┌─ Data section
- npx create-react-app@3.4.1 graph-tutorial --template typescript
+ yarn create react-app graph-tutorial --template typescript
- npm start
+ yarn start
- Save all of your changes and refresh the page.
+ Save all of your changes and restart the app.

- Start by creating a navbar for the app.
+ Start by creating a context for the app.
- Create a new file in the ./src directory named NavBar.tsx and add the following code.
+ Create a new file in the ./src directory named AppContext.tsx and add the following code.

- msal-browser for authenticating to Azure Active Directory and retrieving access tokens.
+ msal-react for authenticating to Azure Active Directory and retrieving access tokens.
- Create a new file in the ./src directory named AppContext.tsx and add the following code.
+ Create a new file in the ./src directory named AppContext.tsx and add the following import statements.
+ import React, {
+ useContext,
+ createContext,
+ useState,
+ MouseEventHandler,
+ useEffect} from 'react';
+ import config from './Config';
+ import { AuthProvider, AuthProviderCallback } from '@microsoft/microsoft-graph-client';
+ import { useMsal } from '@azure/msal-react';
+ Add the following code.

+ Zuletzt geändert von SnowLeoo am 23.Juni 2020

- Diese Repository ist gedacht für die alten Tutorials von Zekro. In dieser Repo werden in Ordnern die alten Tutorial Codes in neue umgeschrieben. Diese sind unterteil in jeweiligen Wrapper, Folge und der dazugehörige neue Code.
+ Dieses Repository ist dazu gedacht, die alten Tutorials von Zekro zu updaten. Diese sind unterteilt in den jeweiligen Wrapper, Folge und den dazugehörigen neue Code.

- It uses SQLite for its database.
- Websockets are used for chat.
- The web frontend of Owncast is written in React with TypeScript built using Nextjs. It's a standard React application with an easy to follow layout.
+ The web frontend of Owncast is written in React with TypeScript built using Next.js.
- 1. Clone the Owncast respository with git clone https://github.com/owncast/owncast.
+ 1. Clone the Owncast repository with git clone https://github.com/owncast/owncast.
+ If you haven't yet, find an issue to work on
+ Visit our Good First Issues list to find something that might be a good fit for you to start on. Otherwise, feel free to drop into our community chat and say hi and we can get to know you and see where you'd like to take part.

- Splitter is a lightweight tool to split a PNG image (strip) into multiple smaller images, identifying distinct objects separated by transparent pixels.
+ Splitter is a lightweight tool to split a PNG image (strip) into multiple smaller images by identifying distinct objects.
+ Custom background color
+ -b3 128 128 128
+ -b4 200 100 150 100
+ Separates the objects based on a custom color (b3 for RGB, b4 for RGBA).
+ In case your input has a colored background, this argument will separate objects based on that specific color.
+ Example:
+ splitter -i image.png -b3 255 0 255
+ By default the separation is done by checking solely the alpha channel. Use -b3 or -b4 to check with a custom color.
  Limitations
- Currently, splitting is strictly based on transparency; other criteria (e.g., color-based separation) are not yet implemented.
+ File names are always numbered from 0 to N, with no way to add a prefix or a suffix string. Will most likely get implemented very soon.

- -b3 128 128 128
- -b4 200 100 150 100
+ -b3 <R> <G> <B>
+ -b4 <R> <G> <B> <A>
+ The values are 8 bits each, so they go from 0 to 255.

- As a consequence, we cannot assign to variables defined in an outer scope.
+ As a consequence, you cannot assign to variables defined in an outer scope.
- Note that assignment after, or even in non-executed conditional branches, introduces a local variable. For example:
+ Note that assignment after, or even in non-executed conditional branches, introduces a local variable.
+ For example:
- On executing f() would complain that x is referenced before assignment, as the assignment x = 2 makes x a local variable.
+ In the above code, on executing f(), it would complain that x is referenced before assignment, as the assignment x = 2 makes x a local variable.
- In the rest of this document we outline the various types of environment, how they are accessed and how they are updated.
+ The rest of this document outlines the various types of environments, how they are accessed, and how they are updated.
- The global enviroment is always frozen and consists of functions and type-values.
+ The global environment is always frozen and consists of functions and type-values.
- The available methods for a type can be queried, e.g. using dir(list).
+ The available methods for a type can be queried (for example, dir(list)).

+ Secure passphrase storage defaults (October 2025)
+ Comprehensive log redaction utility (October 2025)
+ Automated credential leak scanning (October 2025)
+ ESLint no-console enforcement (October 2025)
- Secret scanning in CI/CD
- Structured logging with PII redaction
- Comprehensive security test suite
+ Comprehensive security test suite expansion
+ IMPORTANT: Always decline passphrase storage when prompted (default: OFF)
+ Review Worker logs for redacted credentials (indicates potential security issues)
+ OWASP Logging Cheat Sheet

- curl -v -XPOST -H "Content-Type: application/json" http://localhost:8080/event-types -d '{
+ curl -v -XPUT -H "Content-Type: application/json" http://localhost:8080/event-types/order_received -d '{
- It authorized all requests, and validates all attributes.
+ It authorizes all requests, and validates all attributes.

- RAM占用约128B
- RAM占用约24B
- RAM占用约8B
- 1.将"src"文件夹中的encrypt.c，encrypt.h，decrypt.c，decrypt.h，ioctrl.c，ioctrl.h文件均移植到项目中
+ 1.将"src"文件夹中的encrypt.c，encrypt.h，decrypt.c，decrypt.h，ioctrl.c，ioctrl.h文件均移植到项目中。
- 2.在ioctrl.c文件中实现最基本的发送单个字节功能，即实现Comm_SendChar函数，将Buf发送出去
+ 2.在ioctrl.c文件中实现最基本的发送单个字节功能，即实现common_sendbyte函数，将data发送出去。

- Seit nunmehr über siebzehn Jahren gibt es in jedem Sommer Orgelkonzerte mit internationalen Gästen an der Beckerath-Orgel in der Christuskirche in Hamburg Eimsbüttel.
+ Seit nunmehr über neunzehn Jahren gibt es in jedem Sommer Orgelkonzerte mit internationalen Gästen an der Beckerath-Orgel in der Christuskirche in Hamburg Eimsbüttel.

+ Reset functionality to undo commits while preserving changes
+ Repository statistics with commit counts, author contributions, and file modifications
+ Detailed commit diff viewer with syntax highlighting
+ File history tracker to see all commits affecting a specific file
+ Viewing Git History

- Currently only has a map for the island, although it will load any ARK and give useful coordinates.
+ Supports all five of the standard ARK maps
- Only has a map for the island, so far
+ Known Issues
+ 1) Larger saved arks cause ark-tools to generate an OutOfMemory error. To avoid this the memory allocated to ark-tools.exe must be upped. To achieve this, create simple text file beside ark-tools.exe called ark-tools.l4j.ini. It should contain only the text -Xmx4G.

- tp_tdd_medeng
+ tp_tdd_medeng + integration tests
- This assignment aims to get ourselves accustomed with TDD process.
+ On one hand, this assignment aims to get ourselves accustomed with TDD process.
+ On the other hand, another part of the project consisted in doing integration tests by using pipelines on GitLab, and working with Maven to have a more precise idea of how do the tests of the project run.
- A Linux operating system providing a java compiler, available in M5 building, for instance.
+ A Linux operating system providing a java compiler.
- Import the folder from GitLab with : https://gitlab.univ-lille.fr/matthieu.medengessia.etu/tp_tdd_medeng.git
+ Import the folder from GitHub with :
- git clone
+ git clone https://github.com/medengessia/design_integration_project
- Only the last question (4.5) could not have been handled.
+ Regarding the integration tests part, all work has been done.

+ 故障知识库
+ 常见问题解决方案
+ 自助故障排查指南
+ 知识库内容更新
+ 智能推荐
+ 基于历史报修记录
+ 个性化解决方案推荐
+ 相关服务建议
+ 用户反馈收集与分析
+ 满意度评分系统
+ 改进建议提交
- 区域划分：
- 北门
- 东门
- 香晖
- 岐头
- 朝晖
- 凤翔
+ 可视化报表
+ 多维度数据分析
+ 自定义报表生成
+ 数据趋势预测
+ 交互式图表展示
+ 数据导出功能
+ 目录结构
└─
> [Exercise]: The response should be a verbatim transcription of the data.

> [Solution for this task]:
- npx create-react-app@3.4.1 graph-tutorial --template typescript
+ yarn create react-app graph-tutorial --template typescript
- npm start
+ yarn start
- Save all of your changes and refresh the page.
+ Save all of your changes and restart the app.

- Start by creating a navbar for the app.
+ Start by creating a context for the app.
- Create a new file in the ./src directory named NavBar.tsx and add the following code.
+ Create a new file in the ./src directory named AppContext.tsx and add the following code.

- msal-browser for authenticating to Azure Active Directory and retrieving access tokens.
+ msal-react for authenticating to Azure Active Directory and retrieving access tokens.
- Create a new file in the ./src directory named AppContext.tsx and add the following code.
+ Create a new file in the ./src directory named AppContext.tsx and add the following import statements.
+ import React, {
+ useContext,
+ createContext,
+ useState,
+ MouseEventHandler,
+ useEffect} from 'react';
+ import config from './Config';
+ import { AuthProvider, AuthProviderCallback } from '@microsoft/microsoft-graph-client';
+ import { useMsal } from '@azure/msal-react';
+ Add the following code.

+ Zuletzt geändert von SnowLeoo am 23.Juni 2020

- Diese Repository ist gedacht für die alten Tutorials von Zekro. In dieser Repo werden in Ordnern die alten Tutorial Codes in neue umgeschrieben. Diese sind unterteil in jeweiligen Wrapper, Folge und der dazugehörige neue Code.
+ Dieses Repository ist dazu gedacht, die alten Tutorials von Zekro zu updaten. Diese sind unterteilt in den jeweiligen Wrapper, Folge und den dazugehörigen neue Code.

- It uses SQLite for its database.
- Websockets are used for chat.
- The web frontend of Owncast is written in React with TypeScript built using Nextjs. It's a standard React application with an easy to follow layout.
+ The web frontend of Owncast is written in React with TypeScript built using Next.js.
- 1. Clone the Owncast respository with git clone https://github.com/owncast/owncast.
+ 1. Clone the Owncast repository with git clone https://github.com/owncast/owncast.
+ If you haven't yet, find an issue to work on
+ Visit our Good First Issues list to find something that might be a good fit for you to start on. Otherwise, feel free to drop into our community chat and say hi and we can get to know you and see where you'd like to take part.

- Splitter is a lightweight tool to split a PNG image (strip) into multiple smaller images, identifying distinct objects separated by transparent pixels.
+ Splitter is a lightweight tool to split a PNG image (strip) into multiple smaller images by identifying distinct objects.
+ Custom background color
+ -b3 128 128 128
+ -b4 200 100 150 100
+ Separates the objects based on a custom color (b3 for RGB, b4 for RGBA).
+ In case your input has a colored background, this argument will separate objects based on that specific color.
+ Example:
+ splitter -i image.png -b3 255 0 255
+ By default the separation is done by checking solely the alpha channel. Use -b3 or -b4 to check with a custom color.
  Limitations
- Currently, splitting is strictly based on transparency; other criteria (e.g., color-based separation) are not yet implemented.
+ File names are always numbered from 0 to N, with no way to add a prefix or a suffix string. Will most likely get implemented very soon.

- -b3 128 128 128
- -b4 200 100 150 100
+ -b3 <R> <G> <B>
+ -b4 <R> <G> <B> <A>
+ The values are 8 bits each, so they go from 0 to 255.

- As a consequence, we cannot assign to variables defined in an outer scope.
+ As a consequence, you cannot assign to variables defined in an outer scope.
- Note that assignment after, or even in non-executed conditional branches, introduces a local variable. For example:
+ Note that assignment after, or even in non-executed conditional branches, introduces a local variable.
+ For example:
- On executing f() would complain that x is referenced before assignment, as the assignment x = 2 makes x a local variable.
+ In the above code, on executing f(), it would complain that x is referenced before assignment, as the assignment x = 2 makes x a local variable.
- In the rest of this document we outline the various types of environment, how they are accessed and how they are updated.
+ The rest of this document outlines the various types of environments, how they are accessed, and how they are updated.
- The global enviroment is always frozen and consists of functions and type-values.
+ The global environment is always frozen and consists of functions and type-values.
- The available methods for a type can be queried, e.g. using dir(list).
+ The available methods for a type can be queried (for example, dir(list)).

+ Secure passphrase storage defaults (October 2025)
+ Comprehensive log redaction utility (October 2025)
+ Automated credential leak scanning (October 2025)
+ ESLint no-console enforcement (October 2025)
- Secret scanning in CI/CD
- Structured logging with PII redaction
- Comprehensive security test suite
+ Comprehensive security test suite expansion
+ IMPORTANT: Always decline passphrase storage when prompted (default: OFF)
+ Review Worker logs for redacted credentials (indicates potential security issues)
+ OWASP Logging Cheat Sheet

- curl -v -XPOST -H "Content-Type: application/json" http://localhost:8080/event-types -d '{
+ curl -v -XPUT -H "Content-Type: application/json" http://localhost:8080/event-types/order_received -d '{
- It authorized all requests, and validates all attributes.
+ It authorizes all requests, and validates all attributes.

- RAM占用约128B
- RAM占用约24B
- RAM占用约8B
- 1.将"src"文件夹中的encrypt.c，encrypt.h，decrypt.c，decrypt.h，ioctrl.c，ioctrl.h文件均移植到项目中
+ 1.将"src"文件夹中的encrypt.c，encrypt.h，decrypt.c，decrypt.h，ioctrl.c，ioctrl.h文件均移植到项目中。
- 2.在ioctrl.c文件中实现最基本的发送单个字节功能，即实现Comm_SendChar函数，将Buf发送出去
+ 2.在ioctrl.c文件中实现最基本的发送单个字节功能，即实现common_sendbyte函数，将data发送出去。

- Seit nunmehr über siebzehn Jahren gibt es in jedem Sommer Orgelkonzerte mit internationalen Gästen an der Beckerath-Orgel in der Christuskirche in Hamburg Eimsbüttel.
+ Seit nunmehr über neunzehn Jahren gibt es in jedem Sommer Orgelkonzerte mit internationalen Gästen an der Beckerath-Orgel in der Christuskirche in Hamburg Eimsbüttel.

+ Reset functionality to undo commits while preserving changes
+ Repository statistics with commit counts, author contributions, and file modifications
+ Detailed commit diff viewer with syntax highlighting
+ File history tracker to see all commits affecting a specific file
+ Viewing Git History

- Currently only has a map for the island, although it will load any ARK and give useful coordinates.
+ Supports all five of the standard ARK maps
- Only has a map for the island, so far
+ Known Issues
+ 1) Larger saved arks cause ark-tools to generate an OutOfMemory error. To avoid this the memory allocated to ark-tools.exe must be upped. To achieve this, create simple text file beside ark-tools.exe called ark-tools.l4j.ini. It should contain only the text -Xmx4G.

- tp_tdd_medeng
+ tp_tdd_medeng + integration tests
- This assignment aims to get ourselves accustomed with TDD process.
+ On one hand, this assignment aims to get ourselves accustomed with TDD process.
+ On the other hand, another part of the project consisted in doing integration tests by using pipelines on GitLab, and working with Maven to have a more precise idea of how do the tests of the project run.
- A Linux operating system providing a java compiler, available in M5 building, for instance.
+ A Linux operating system providing a java compiler.
- Import the folder from GitLab with : https://gitlab.univ-lille.fr/matthieu.medengessia.etu/tp_tdd_medeng.git
+ Import the folder from GitHub with :
- git clone
+ git clone https://github.com/medengessia/design_integration_project
- Only the last question (4.5) could not have been handled.
+ Regarding the integration tests part, all work has been done.

+ 故障知识库
+ 常见问题解决方案
+ 自助故障排查指南
+ 知识库内容更新
+ 智能推荐
+ 基于历史报修记录
+ 个性化解决方案推荐
+ 相关服务建议
+ 用户反馈收集与分析
+ 满意度评分系统
+ 改进建议提交
- 区域划分：
- 北门
- 东门
- 香晖
- 岐头
- 朝晖
- 凤翔
+ 可视化报表
+ 多维度数据分析
+ 自定义报表生成
+ 数据趋势预测
+ 交互式图表展示
+ 数据导出功能
+ 目录结构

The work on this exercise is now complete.